At the same time, partly through the western nations obsession with globalism and their bottom line economies, China was catapulted into a meteoric rise, making her the second largest economy in the world, second only to the USA.

This was predicted in a cartoon in the South China Morning Post in Hong Kong in the late 1980s. It depicted a huge planet—China and its sphere of influence that believe it or not even swallowed up Japan and India. Around this planet there were shown two very large moons—the sphere of the Americas that included, Canada, Mexico, all of South America and surprisingly Australasia. The other fictitious moon in the cartoon was seen to be the EEC as a counterbalance between the two that surprisingly was seen to have taken in Russia, thus holding five of the largest economies of the world. Of course, Great Britain was a part of that.

For emotive and quasi-patriotic reasons, based in an imperialistic mentality looking back to a near-past when Great Britain was a premier power in the world, mixed with a genuine populist upsurge against excessive immigration, Great Britain voted in a referendum to leave the EU in 2016. At that time, Boris Johnson was opposed to Brexit like most British politicians. I doubt in reality he has changed that much, but he seized on the opportunity to finally “Get Brexit Done” making it his election slogan. If it had not been for the Brexit puppet-master, Nigel Farage, who stood his Brexit party candidates down so Johnson could win his “stonking majority” of red wall seats in the traditionally Labour constituencies of northern England, we would probably still have a hung parliament. Boris Johnson was now faced with the need to “Get Brexit Done” in a hurry. As such, he rushed through a poor deal with the EU that has led to an almost impossible impasse in Northern Ireland, and a possible impasse over Scotland, although this is receding as time goes by.

For Northern Ireland there were two choices. We either had Great Britain stay in the customs union thus eliminating all need for customs checks, or we took Great Britain out of the EU customs union altogether and returned to a full border between Northern Ireland and the EU Republic of Ireland. This would have worked for Brexit, but it would have possibly seriously damaged the fragile peace in Northern Ireland between Republicans and Unionists. Johnson, in his rush to “Get Brexit Done” and make sure that the rest of Great Britain did not stay in the customs union with the EU, agreed to an ‘Eton Mess’ trading border in the Irish Sea that I have no doubt he thought he could bluff his way out of in due course, but it is not proving so. He simply did not understand the complexities of Ireland.

We have left the EU, that is fact; but in my opinion we would have done much better to have stayed in the customs union. This would have kept Europe as one financially trading unit rather than allowing Europe to become weakened as it has been by both Brexit and Covid, but this would have put Boris Johnson out of synch with most populist Brexiteers—the fall-out of an unwise populist vote. A weakened Europe has now played right into Vladimir Putin’s hands and led him to take us to the brink of war. Ukraine may well be the collateral damage. The future could look even bleaker when we could see Russia not as a partner with the European moon, but as a part of the Chinese planet as we see already happening in the opening up of better relations between Moscow and Beijing.                               

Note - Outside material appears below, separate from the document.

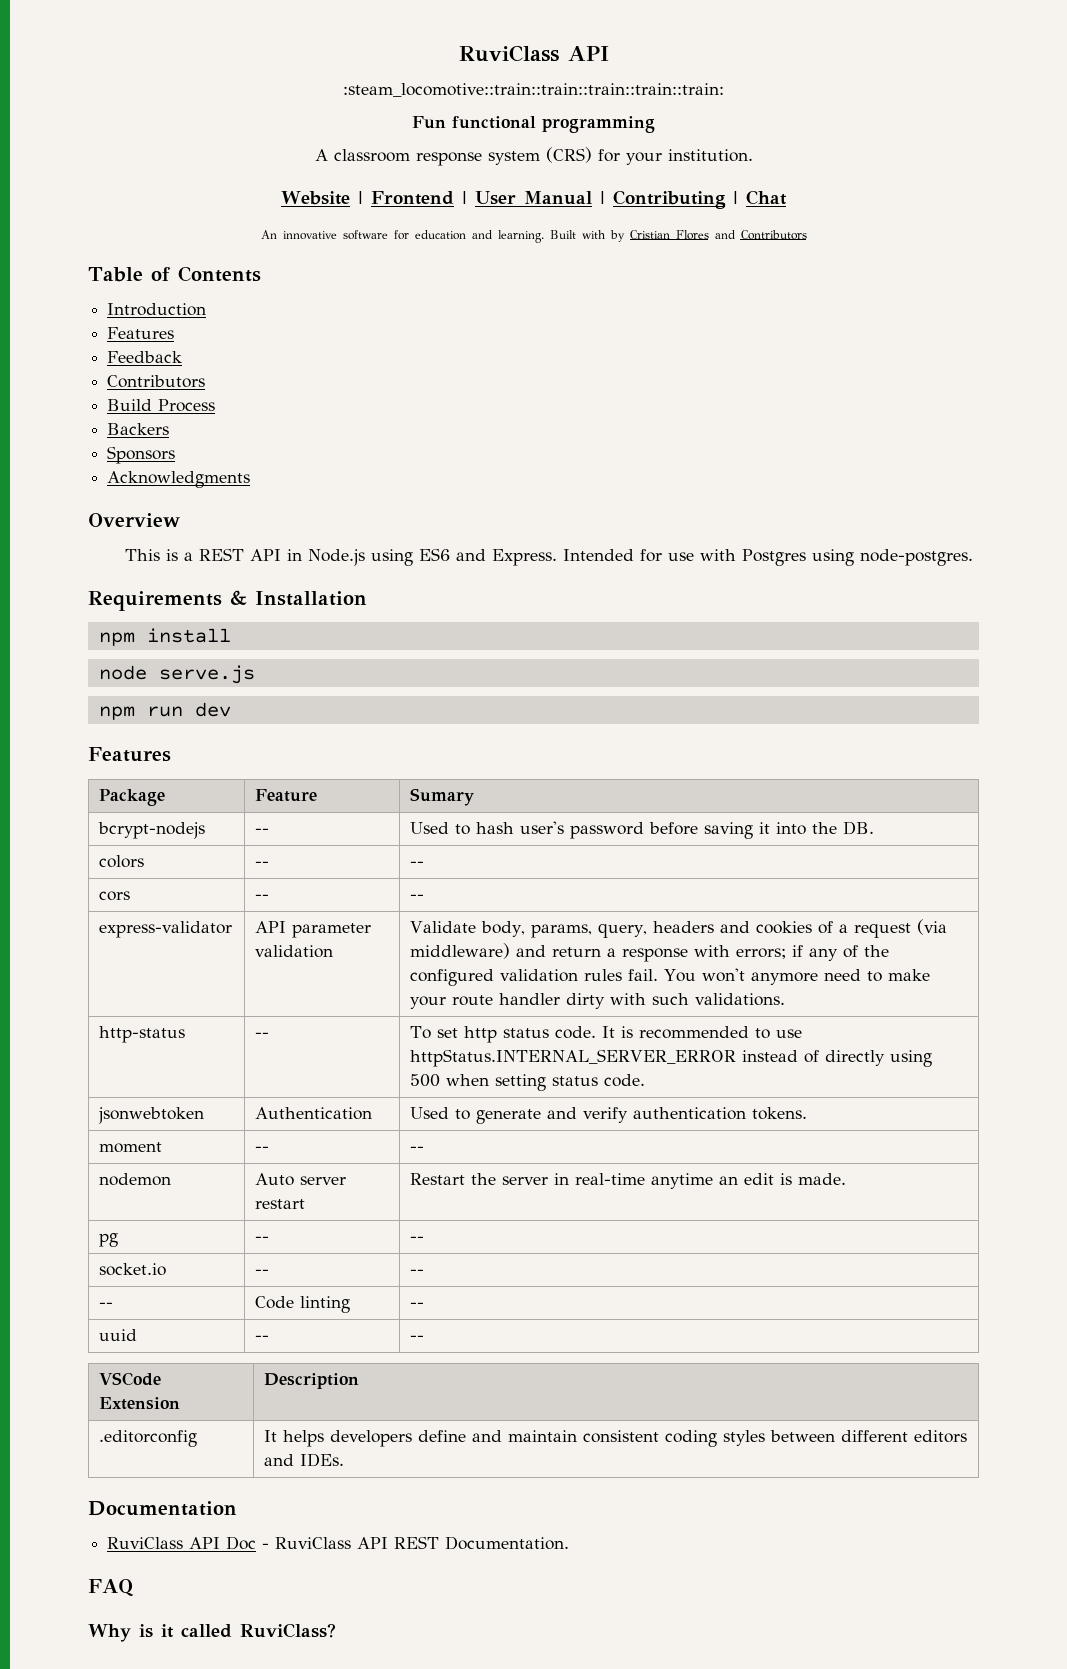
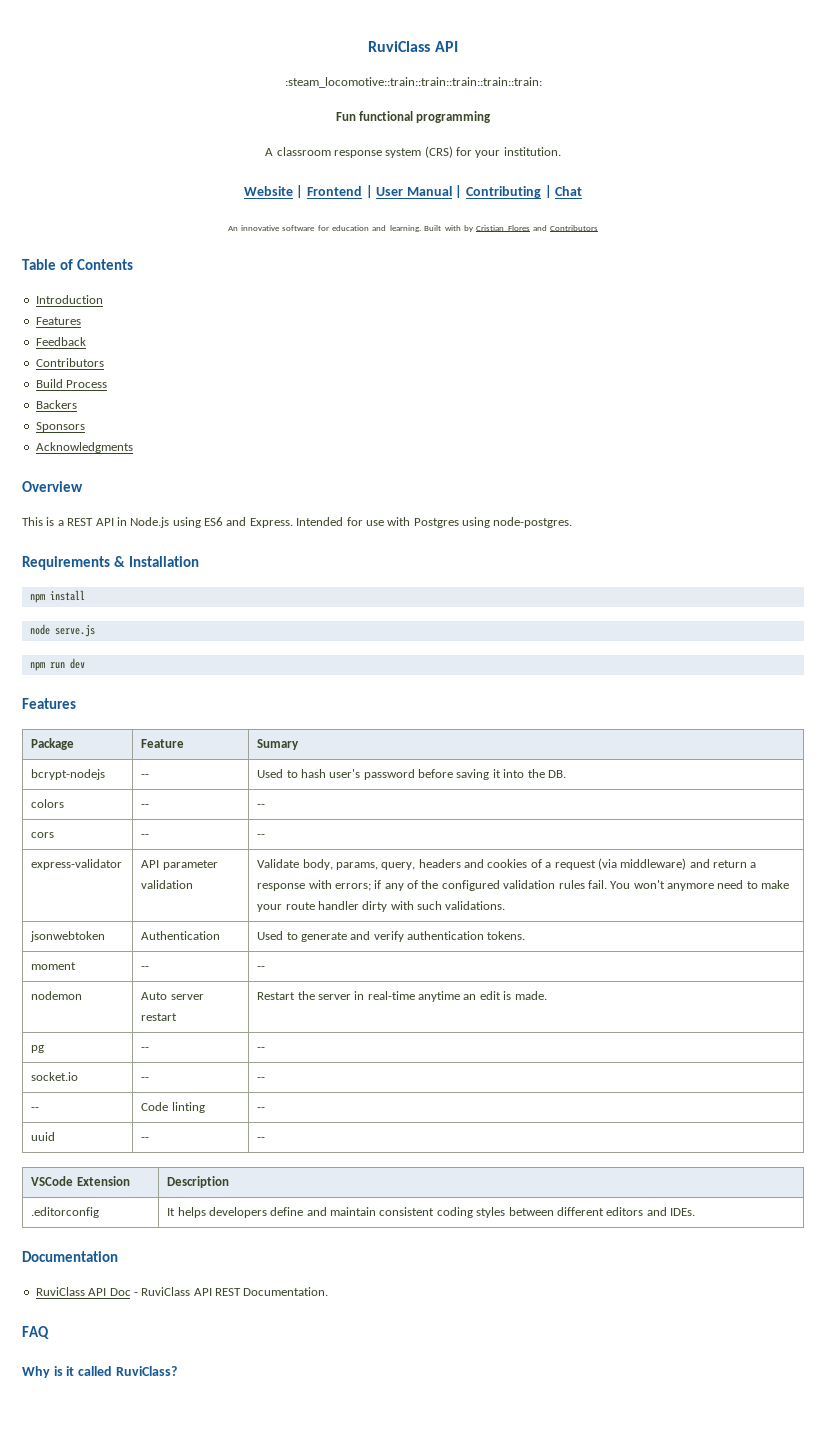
- http-status | -- | To set http status code. It is recommended to use httpStatus.INTERNAL_SERVER_ERROR instead of directly using 500 when setting status code.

A solution in Ukraine, given our current state of crisis, must not just be a united show of strength, but must also include some compromise over Ukraine with Putin. We need the Russian Federation in the European camp rather than the Chinese camp for the balance of our future planet. Yes, we are dealing with a dictatorial thug, but we are not dealing with a communist. The old cold war mentality needs to end. It might have been tongue in cheek, but I noted a letter in the Daily Telegraph in the past week, ‘Offer membership of NATO to the Russian Federation and the problem might be solved.’ It may not be quite as simple as that, but I do believe it is a vision for the future.